As to the Nehalem being designed to run hot (hot being approaching the temp of boiling water), I do wish that Apple would be explicit and clear about operating tolerances. FWIW AppleCare seem to have no knowledge of operational temperature norms or limits, all I could glean from AppleCare/Support was if the CPU exceeds 70C the machine should be shut down immediately - which would make Mac Pros rather unusable. I put that insight down to Apple support staff just making things up.
After the G5 PowerMac heating issues, we seem to be in completely new territory heat-wise.

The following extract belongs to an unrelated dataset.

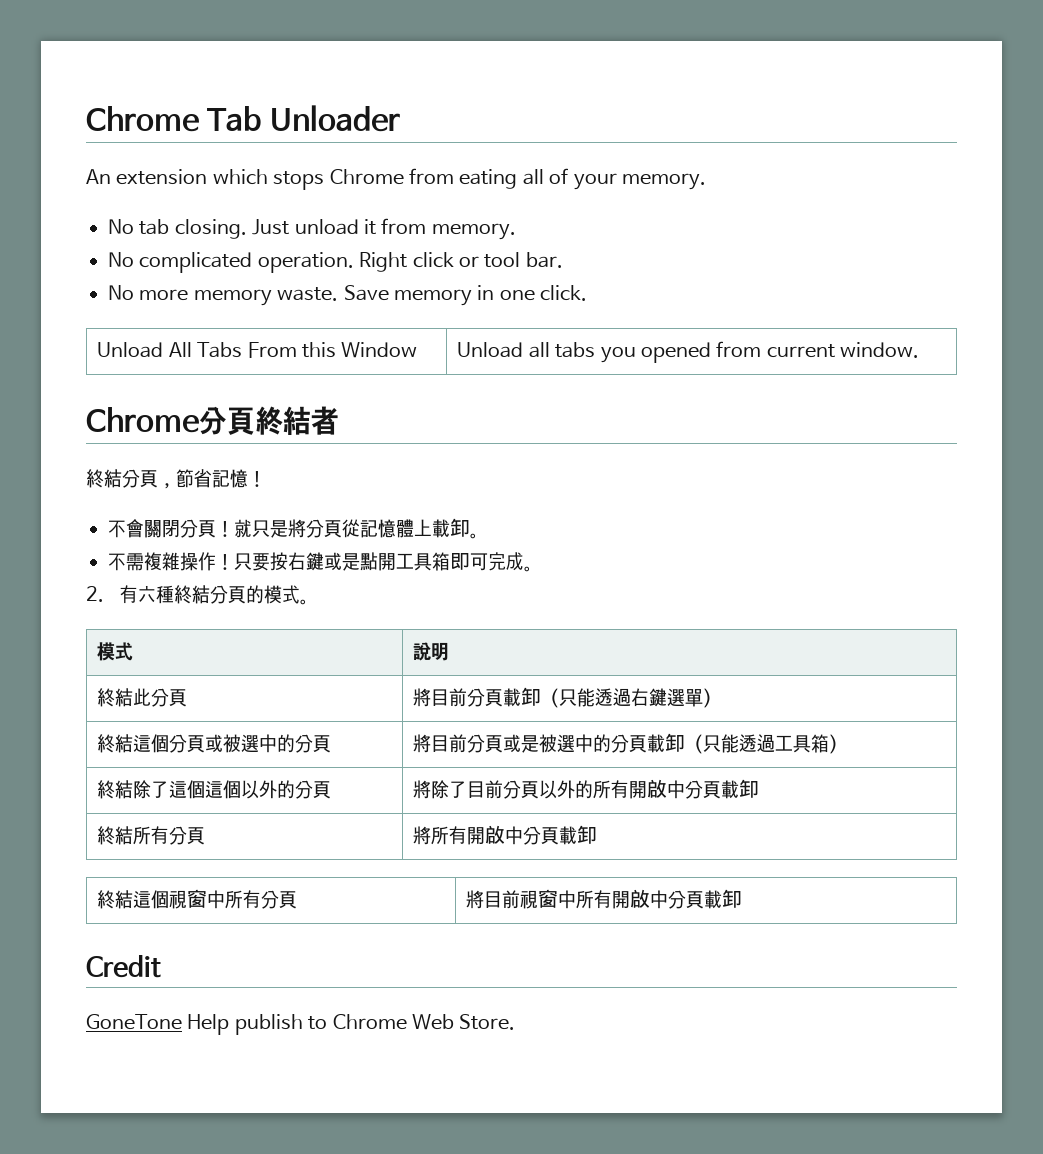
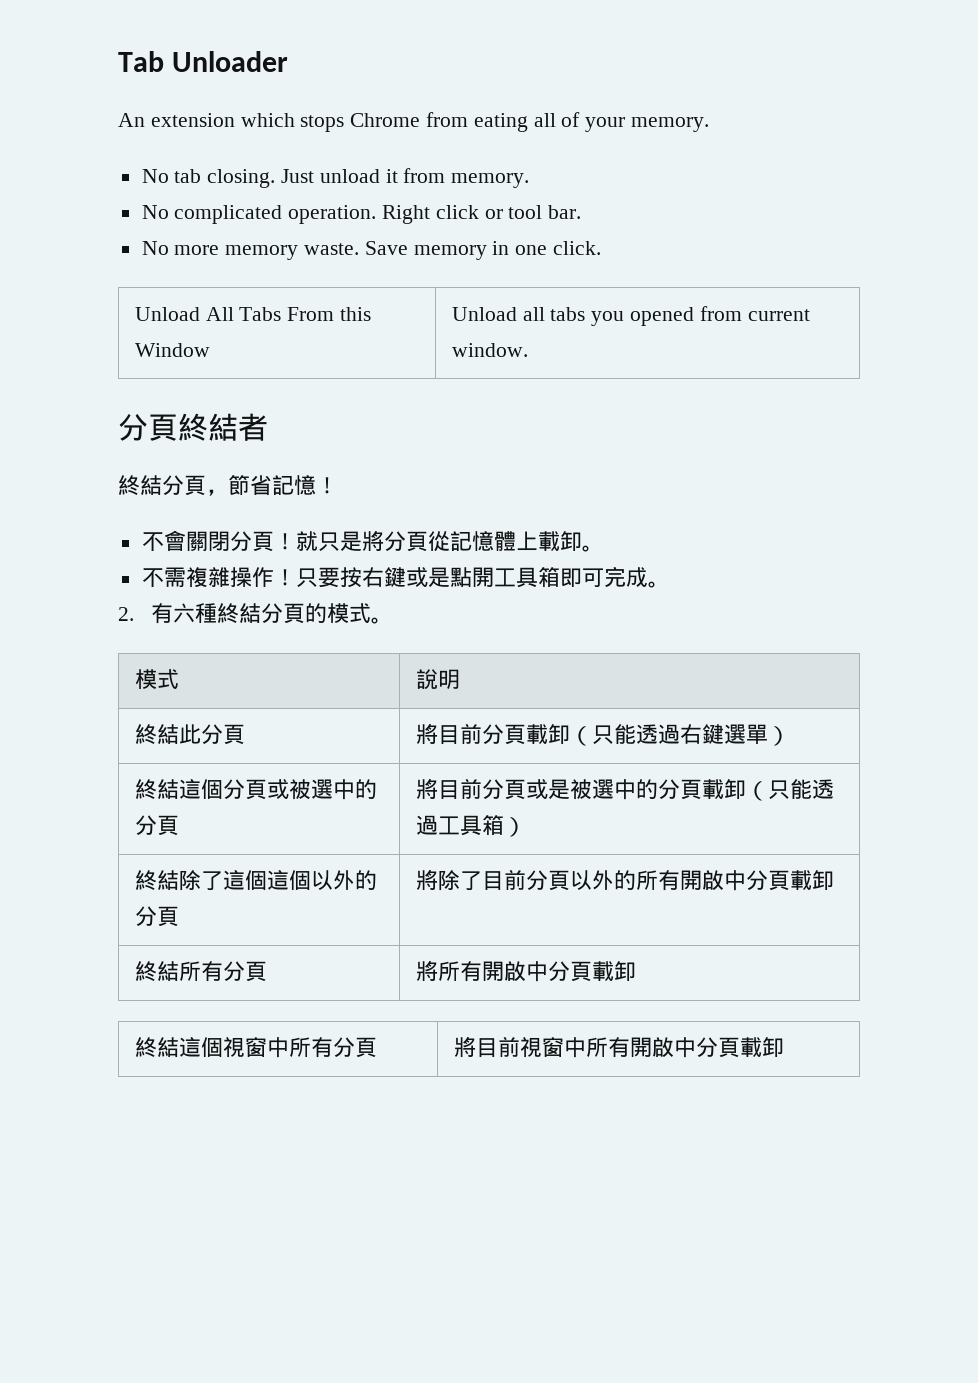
[86,106,199,132] Chrome -> (118, 61) none
[86,407,199,433] Chrome -> (528, 350) none
[86,955,161,978] [86,1014,516,1035] // Credit // GoneTone Help publish to Chrome Web Store. -> (784, 1047) none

This seems odd as I thought the move to Intel was in part because the PPC architecture was failing on heat and here we are with more cores and in general less GHz. But that's a red herring re. the audio/heat issue.
As to a crescendo of 09 Mac Pro failures, I too wouldn't think that likely. Maybe more will push their power and cooling system limits and so fail where manufacturing weaknesses exist, but I wouldn't expect that to grow over time. But I do wonder if life expectancy will be reduced. It is not just the extreme temperatures, but the rate of change of temperatures. In general I think steady state running helps reliability, heat transients in particular do the opposite. That said, why should my PS and more have failed as they did, other than "sound" I was not taxing the system. Statistics and time will tell what trends are in all this. But that is of no help in the here and now.
On storage, I was meaning speed. As processing speeds climb, so the bottleneck between our working dataset and the running environment becomes more critical. So budgeting from an entry level MacBook to a sensibly specced Mac Pro, the cost of storage will quickly surpass the cost of a MacBook (the more so if using SSDs). I was just about to embark on exploring the SSD depreciation curve (the more so with Chrome pressure) with a view to boosting paging performance.
On credit where credit due, fair point. Credit for what seems a good design, not so for support operations (from my perspective). In my own work (s/w), I've seen areas where I get more than 10x the performance on Nehalem than I did on PPC (and that before using OpenCL or GCD), a quantum leap in fixnum limits, and so on. Credit due there, and hopefully more promise to come.
But as to Apple responding to user/customer pressure, I have my doubts re. the Mac Pros. Apple is moving focus to iPhone and other areas of business away from desktop machines. Proportionately the Mac Pro is a small part of their business, so I think we should expect longer reaction times and more deafness. Besides systems get more complicated, and if things as radical as the audio and Rosetta bugs can get through the net, that rather suggests there isn't that much resource focused on the Mac Pro. But we can't tell in advance how much energy Apple will put into the 09 MPs, we'll know that looking back.
Another trouble with AppleCare-UK, is that we're left with weeks of frustration time so can rant hopelessly on the net. I'm punch drunk and running out of optimism. But if there's an audio/thermal fix soon, I must remember to credit Apple. If I ever get my PM or a substitute back, it'll be relief rather than joy.